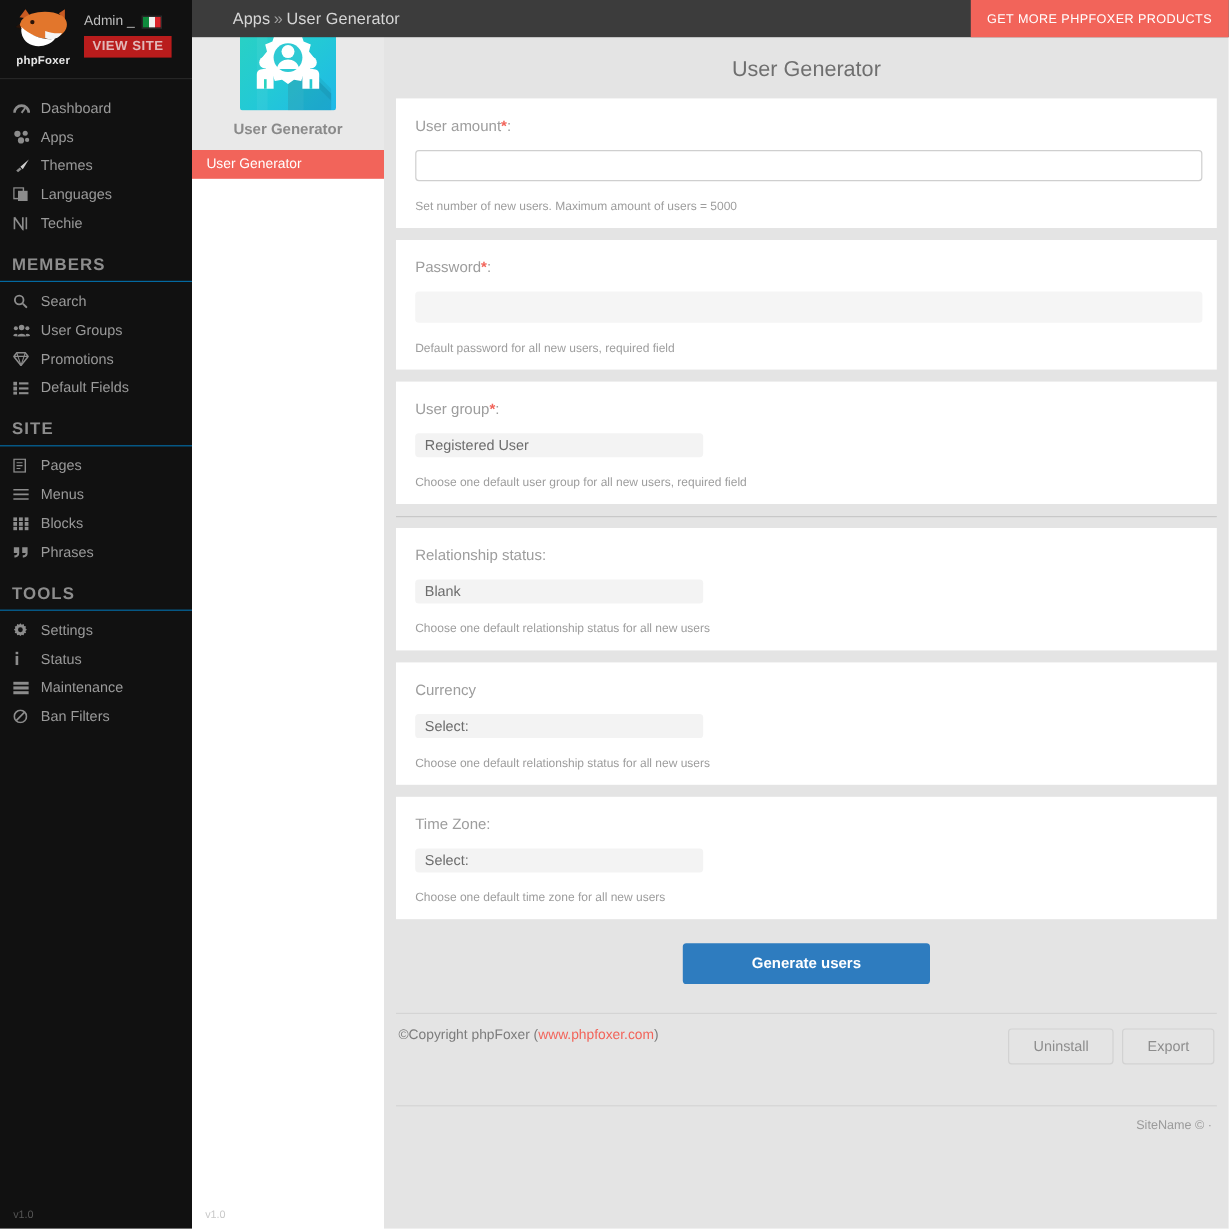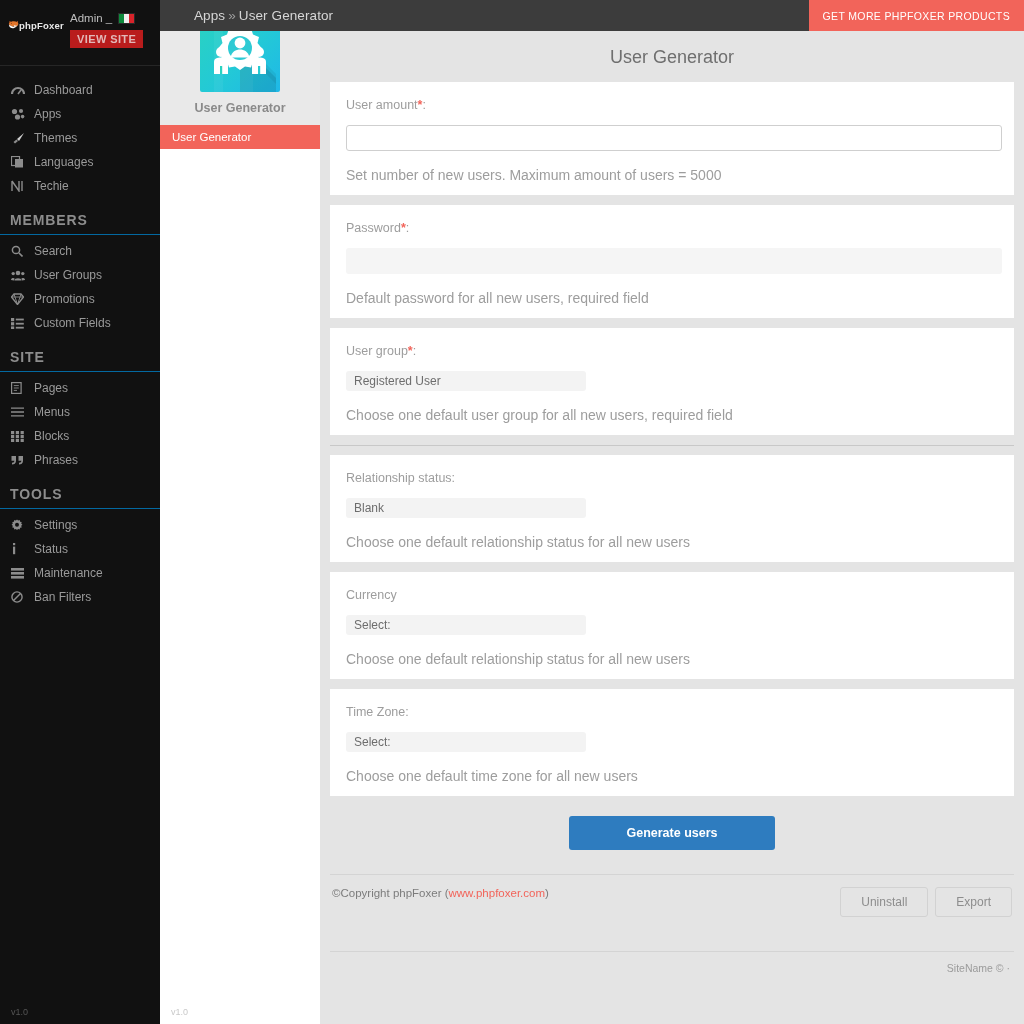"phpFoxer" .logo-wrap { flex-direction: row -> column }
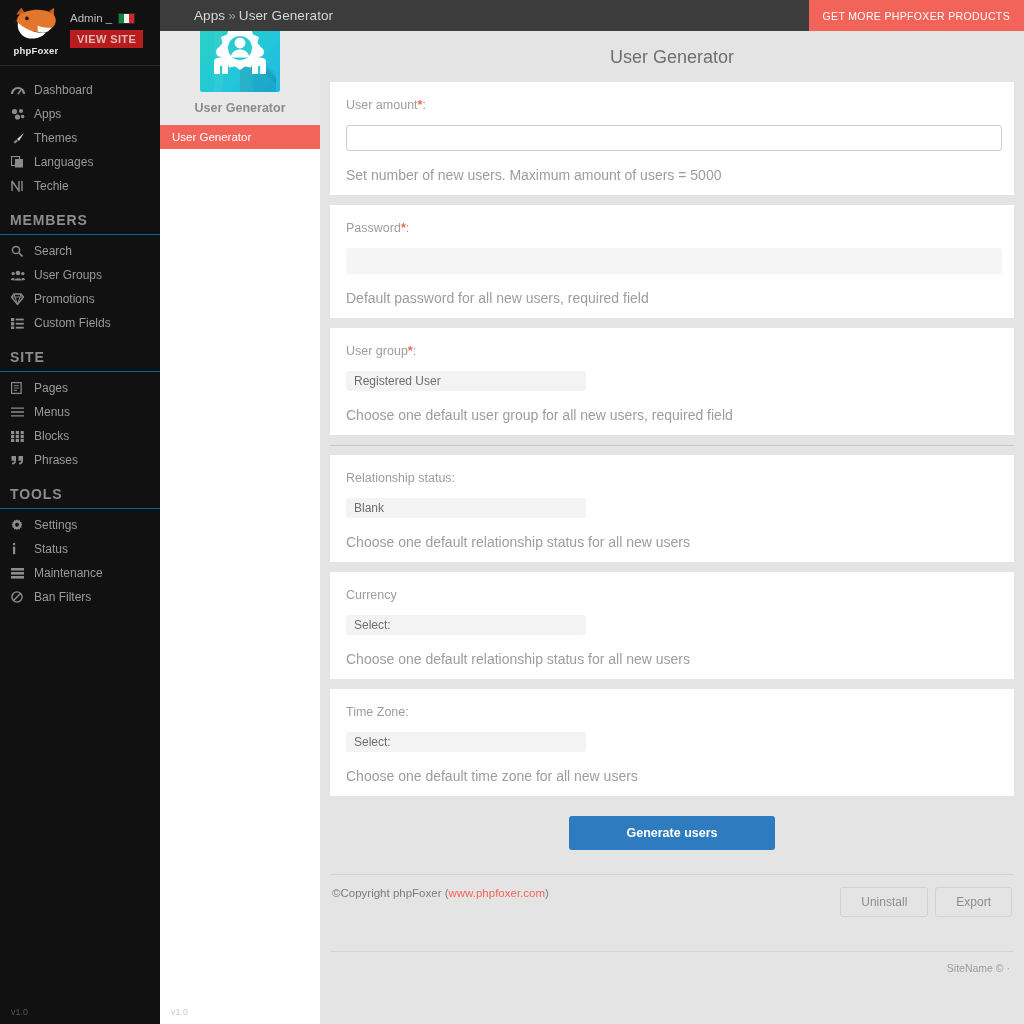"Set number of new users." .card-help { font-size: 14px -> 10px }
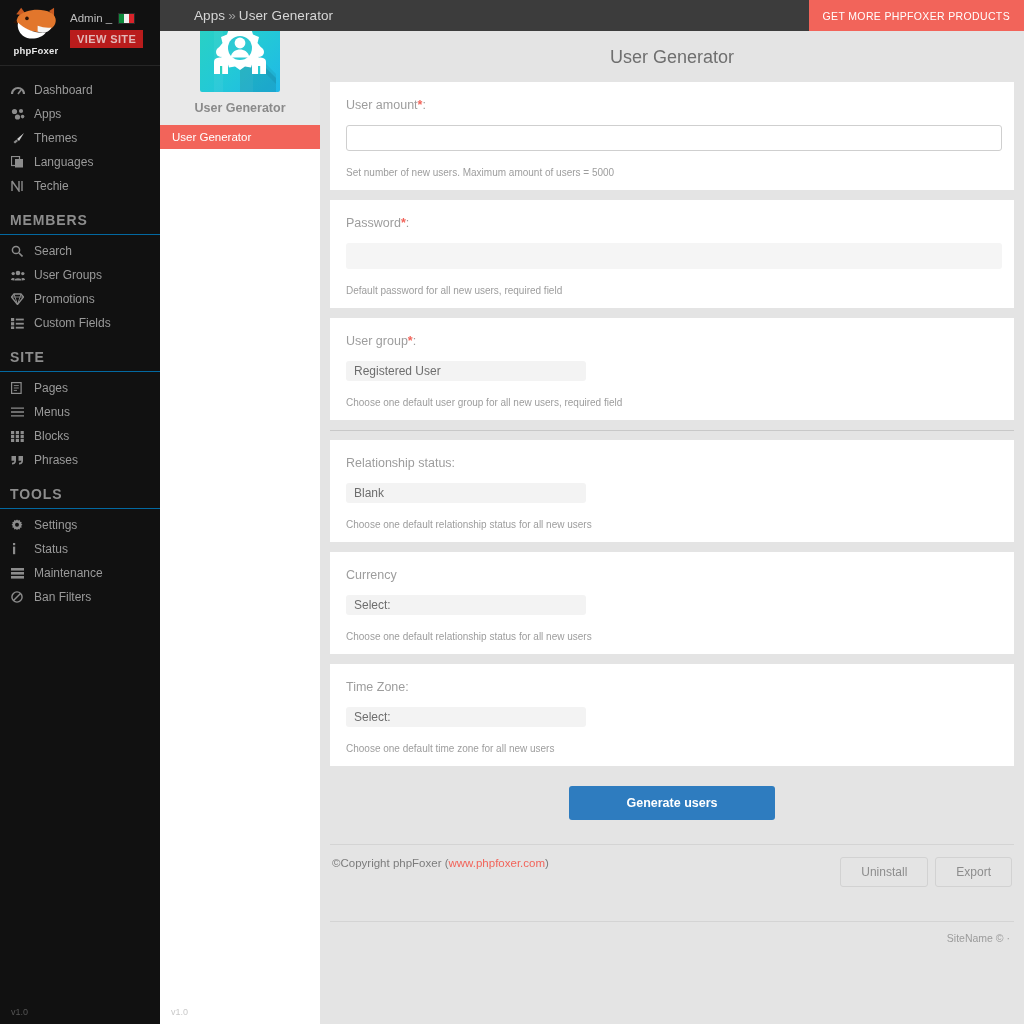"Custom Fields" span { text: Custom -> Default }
• • • • • • •
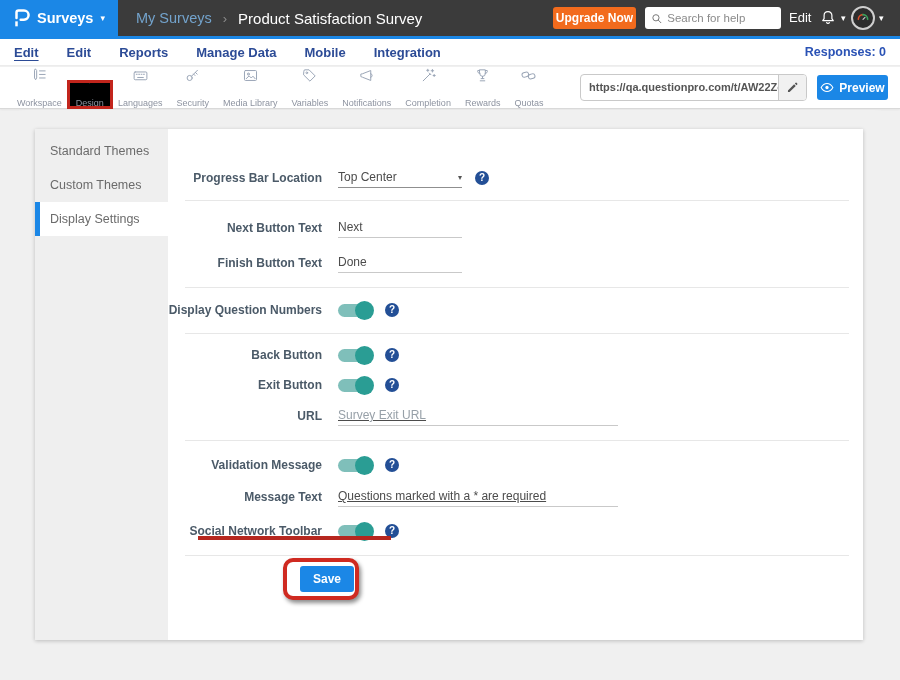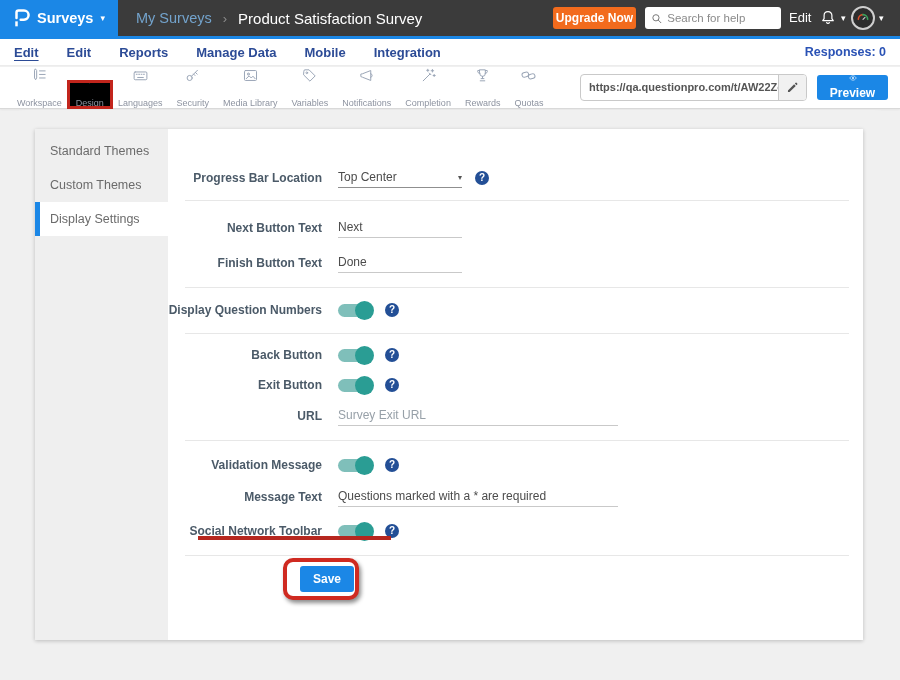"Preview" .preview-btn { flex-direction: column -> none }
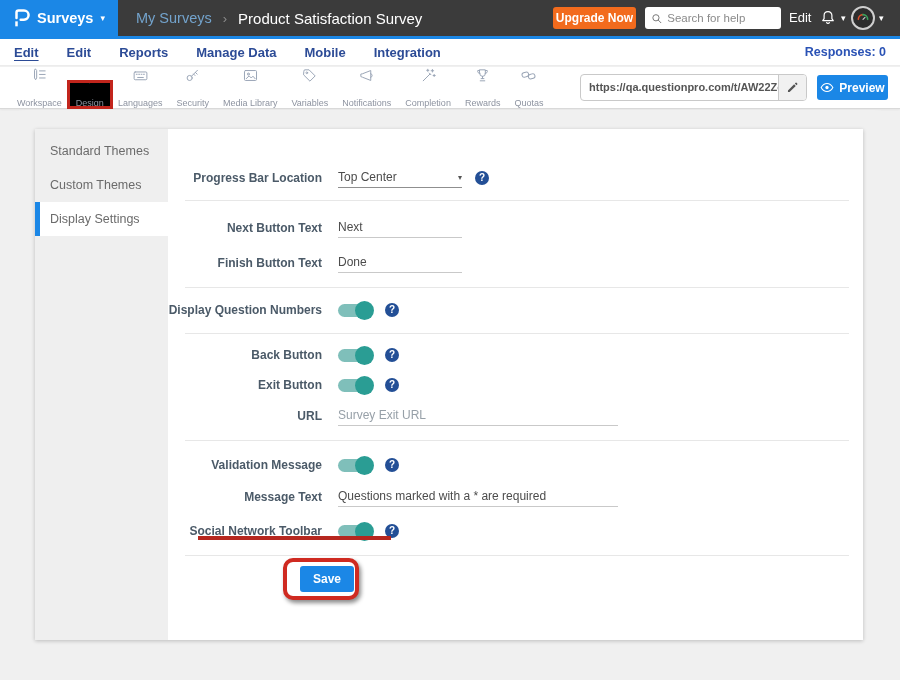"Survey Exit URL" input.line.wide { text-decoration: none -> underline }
• • • • • • •
Using the data above, retype exactly and only the lines from the one containing "flex-direction: row ->" up to and including the one containing "text: Custom ->", with no pictures carried over.

"phpFoxer" .logo-wrap { flex-direction: row -> column }
"Set number of new users." .card-help { font-size: 14px -> 10px }
"Custom Fields" span { text: Custom -> Default }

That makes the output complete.